Further, the Complainant contends that bad faith use should be inferred from the fact that the disputed domain name is pointing to a holding page in circumstances where there is no evidence of any possible legitimate use of the domain name by the Respondent. The Complainant relies upon the decision in Aventis Pharma SA., Aventis Pharma Deutschland GmbH v. Jonathan Valicenti, WIPO Case No. D2005-0037.

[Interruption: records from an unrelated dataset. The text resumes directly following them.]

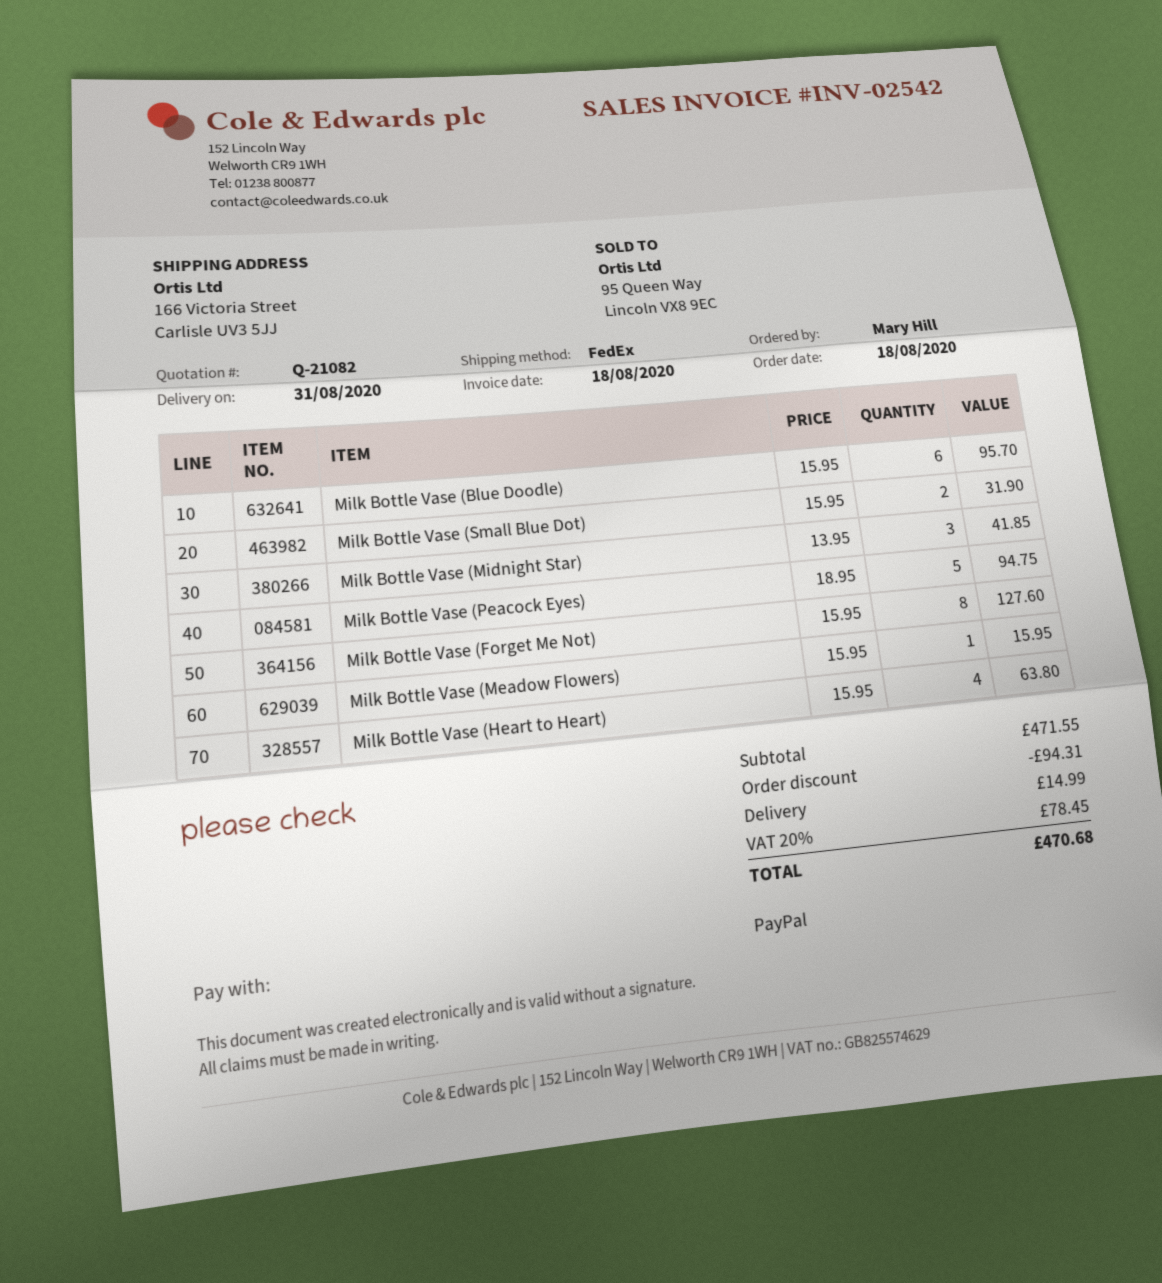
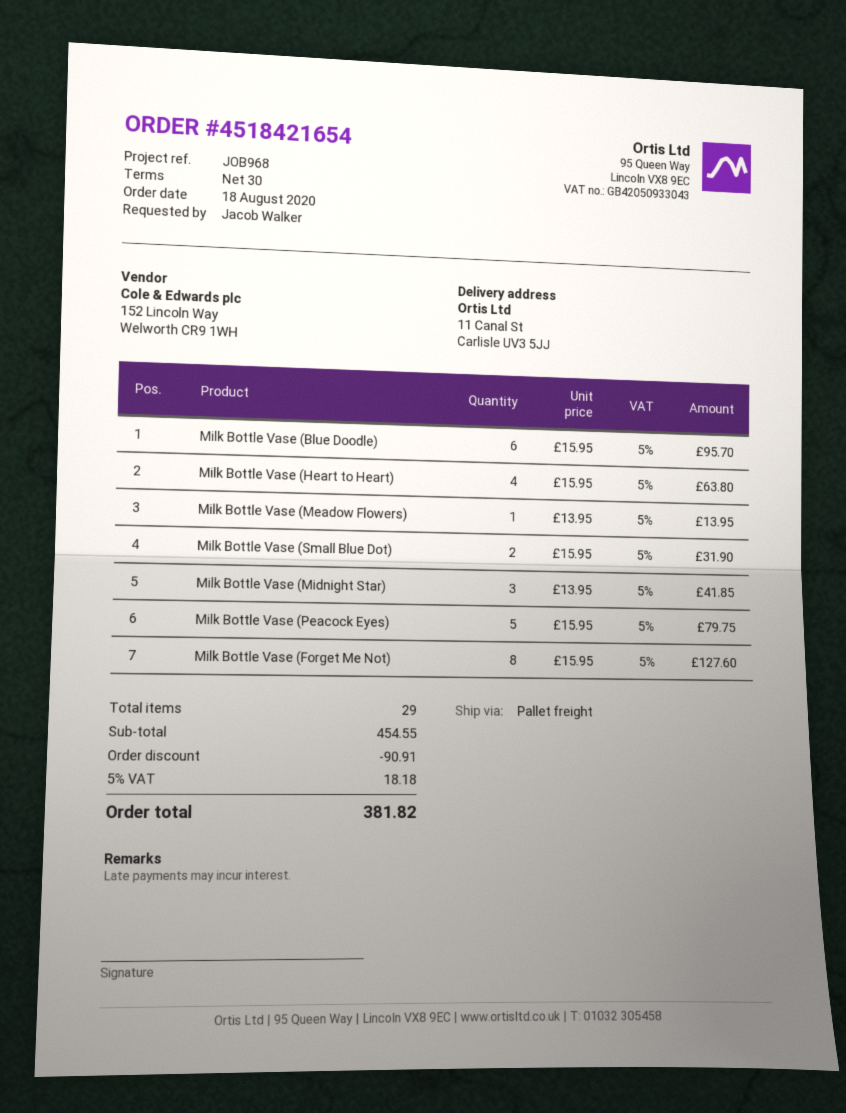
ordered by: Mary Hill -> Jacob Walker
shipping method: FedEx -> pallet freight
ship to: 166 Victoria Street, Carlisle UV3 5JJ -> 11 Canal St, Carlisle UV3 5JJ
Milk Bottle Vase (Peacock Eyes): 5 x 18.95 = 94.75 -> 5 x 15.95 = 79.75
Milk Bottle Vase (Meadow Flowers): 1 x 15.95 = 15.95 -> 1 x 13.95 = 13.95
subtotal: 471.55 -> 454.55
discount: 94.31 -> 90.91
shipping: 14.99 -> none
tax: 20% = 78.45 -> 5% = 18.18
total: 470.68 -> 381.82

In that case a similar situation arose where the domain name in question had been “parked”: was it being “used” for the purposes of paragraph 4(b)(iv)?
The sole Panelist in that case stated:
“Article 4(a)(iii) requires that the dispute domain name was not only registered in bad faith, but also ‘is being used’ in bad faith. This language requires that the bad faith must be continuing at the date of the decision. The Respondent in the present case is no longer using the disputed domain name to direct users to a site selling discount medicines, but has desisted from this use and has ‘parked’ the disputed domain name. However, the Respondent has not for this reason ceased to use the disputed domain name in bad faith, because the evidence satisfies the Panel that the Respondent continues to hold and use this domain name with the intention of deceiving internet users and being in a position to take advantage of the commercial reputation of the Complainants’ trademark. Further, current bad faith use might be inferred from passive holding of a domain name in circumstances where (as in the present case) there is no evidence of any possible legitimate use of the domain name by the Respondent (see Telstra Corporation Limited v. Nuclear Marshmallows (WIPO Case No. D2000-0003 (February 18, 2000); Aventis, Aventis Pharma SA. v. John Smith (WIPO Case Nos. D2004-0565 and D2004-0624 (September 22, 2004)).”
This Panel adopts the basis of the decision of the panelist in the Aventis Pharma case, and holds that on the evidence submitted in this case – and in light of the failure by the Respondent to respond to the Complainant’s evidence and submissions - the Complainant has satisfied the requirements of paragraph 4(b)(iv) as to use in bad faith.
For the above reasons the Panel finds that the disputed domain name was both registered and used in bad faith.
For all the foregoing reasons, in accordance with paragraphs 4(i) of the Policy and 15 of the Rules, the Panel orders that the domain name <orange-broadband.com> be transferred to the Complainant.